Summary Sentence: Machine Learning Driven Emotional Musical Prosody for Human-Robot Interaction

Full Summary: No summary paragraph submitted.

Title: Machine Learning Driven Emotional Musical Prosody for Human-Robot Interaction

 

Richard Savery

PhD Candidate in Music Technology

School of Music

Georgia Institute of Technology

 

Date: Thursday, October 28th

Time: 2pm

Location: Hybrid - In person at Couch 104, or Online at https://bluejeans.com/328992087/3044 

 

Committee:

Gil Weinberg (Chair, Professor, School of Music, Georgia Institute of Technology)

Claire Arthur (Assistant Professor, School of Music, Georgia Institute of Technology)

Jason Freeman (Professor, School of Music, Georgia Institute of Technology)

Ayanna Howard (Dean of the College of Engineering at Ohio State University)

 

Abstract:

This dissertation presents a method for non-anthropomorphic human-robot interaction using a newly developed concept entitled Emotional Musical Prosody (EMP).
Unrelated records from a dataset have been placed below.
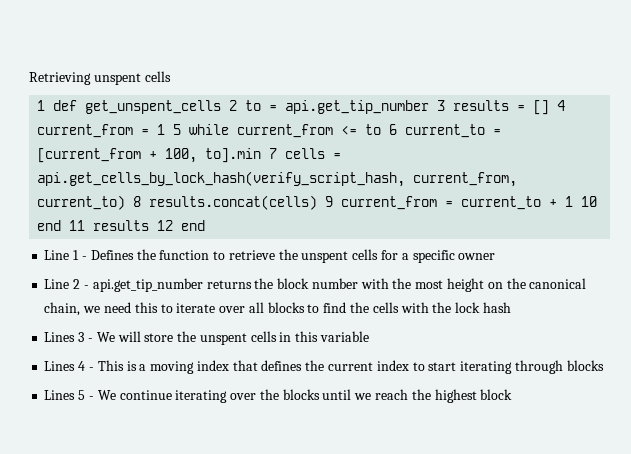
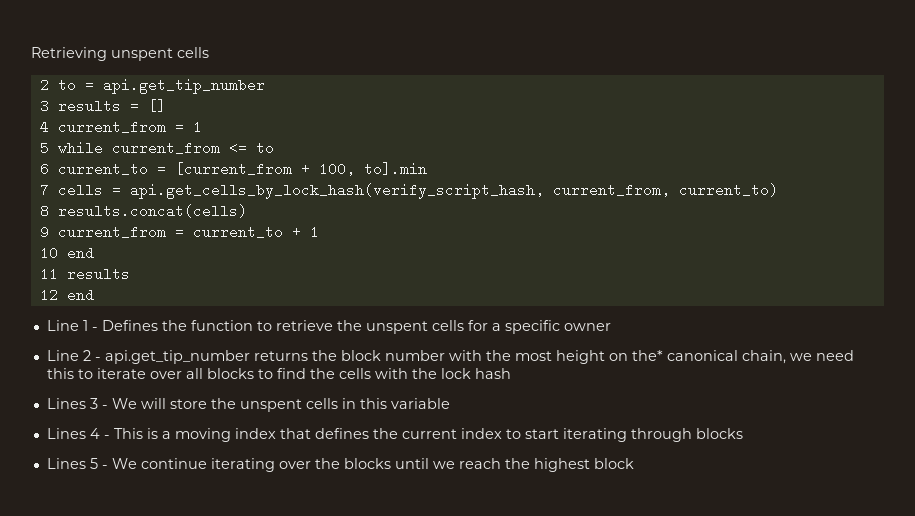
- 1 def get_unspent_cells 2 to = api.get_tip_number 3 results = [] 4 current_from = 1 5 while current_from <= to 6 current_to = [current_from + 100, to].min 7 cells = api.get_cells_by_lock_hash(verify_script_hash, current_from, current_to) 8 results.concat(cells) 9 current_from = current_to + 1 10 end 11 results 12 end
+ 2 to = api.get_tip_number
+ 3 results = []
+ 4 current_from = 1
+ 5 while current_from <= to
+ 6 current_to = [current_from + 100, to].min
+ 7 cells = api.get_cells_by_lock_hash(verify_script_hash, current_from, current_to)
+ 8 results.concat(cells)
+ 9 current_from = current_to + 1
+ 10 end
+ 11 results
+ 12 end
- Line 2 - api.get_tip_number returns the block number with the most height on the canonical chain, we need this to iterate over all blocks to find the cells with the lock hash
+ Line 2 - api.get_tip_number returns the block number with the most height on the* canonical chain, we need this to iterate over all blocks to find the cells with the lock hash

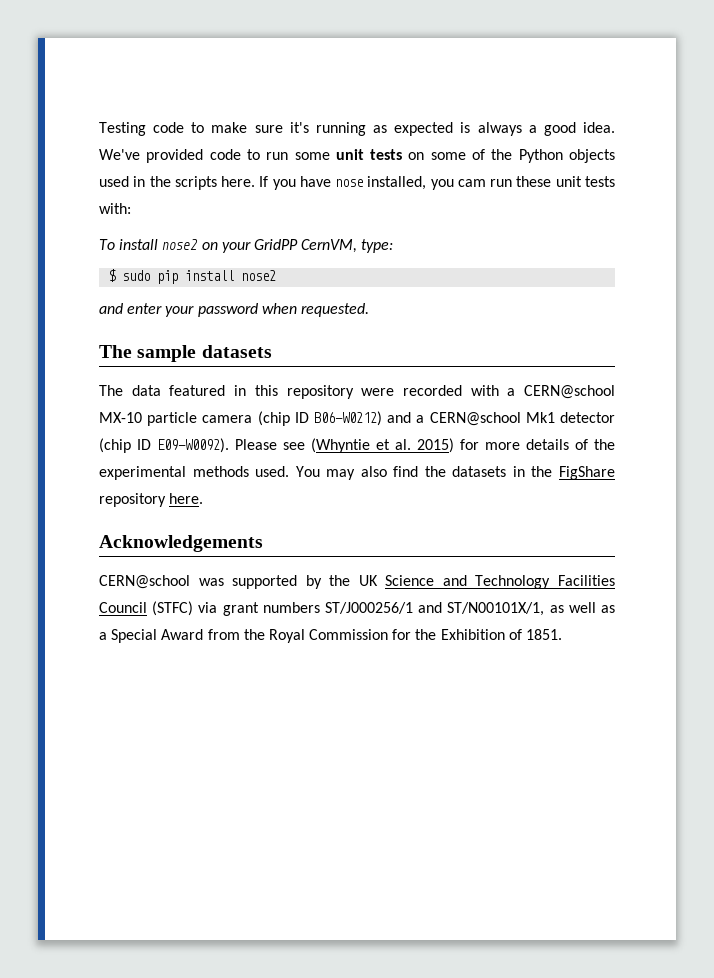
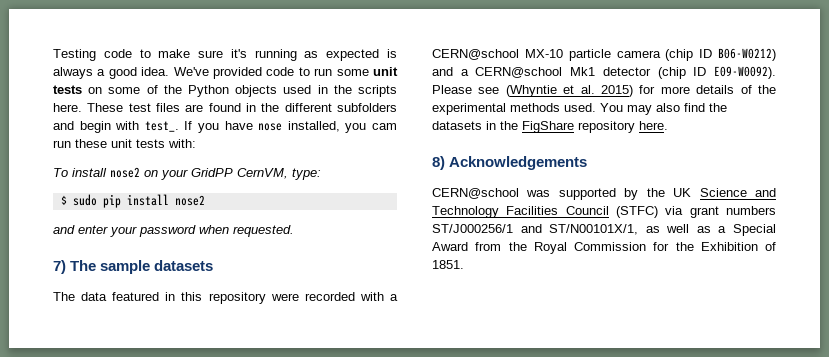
+ These test files are found in the different subfolders and begin with test_.
- The sample datasets
+ 7) The sample datasets
- Acknowledgements
+ 8) Acknowledgements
EMP consists of short expressive musical phrases capable of conveying emotions, which can be embedded in robots to accompany mechanical gestures.  The main objective of EMP is to improve human engagement with, and trust in robots while avoiding the uncanny valley.  We contend that music - one of the most emotionally meaningful human experiences - can serve as an effective medium to support human-robot engagement and trust. EMP allows for the development of personable, emotion-driven agents, capable of giving subtle cues to collaborators while presenting a sense of autonomy. 

 

We present four research areas aimed at developing and understanding the potential role of EMP in human-robot interaction. The first research area focuses on collecting and labeling a new EMP dataset from vocalists, and using this dataset to generate prosodic emotional phrases through deep learning methods. Through extensive listening tests, the collected dataset and generated phrases were validated with a high level of accuracy by a large subject pool. The  second research effort focuses on understanding the effect of EMP in human-robot interaction with industrial and humanoid robots. Here, significant results were found for improved trust, perceived intelligence, and likeability of EMP enabled robotic arms, but not for humanoid robots. We also found significant results for improved trust in a social robot, as well as perceived intelligence, creativity and likeability in a robotic musician.  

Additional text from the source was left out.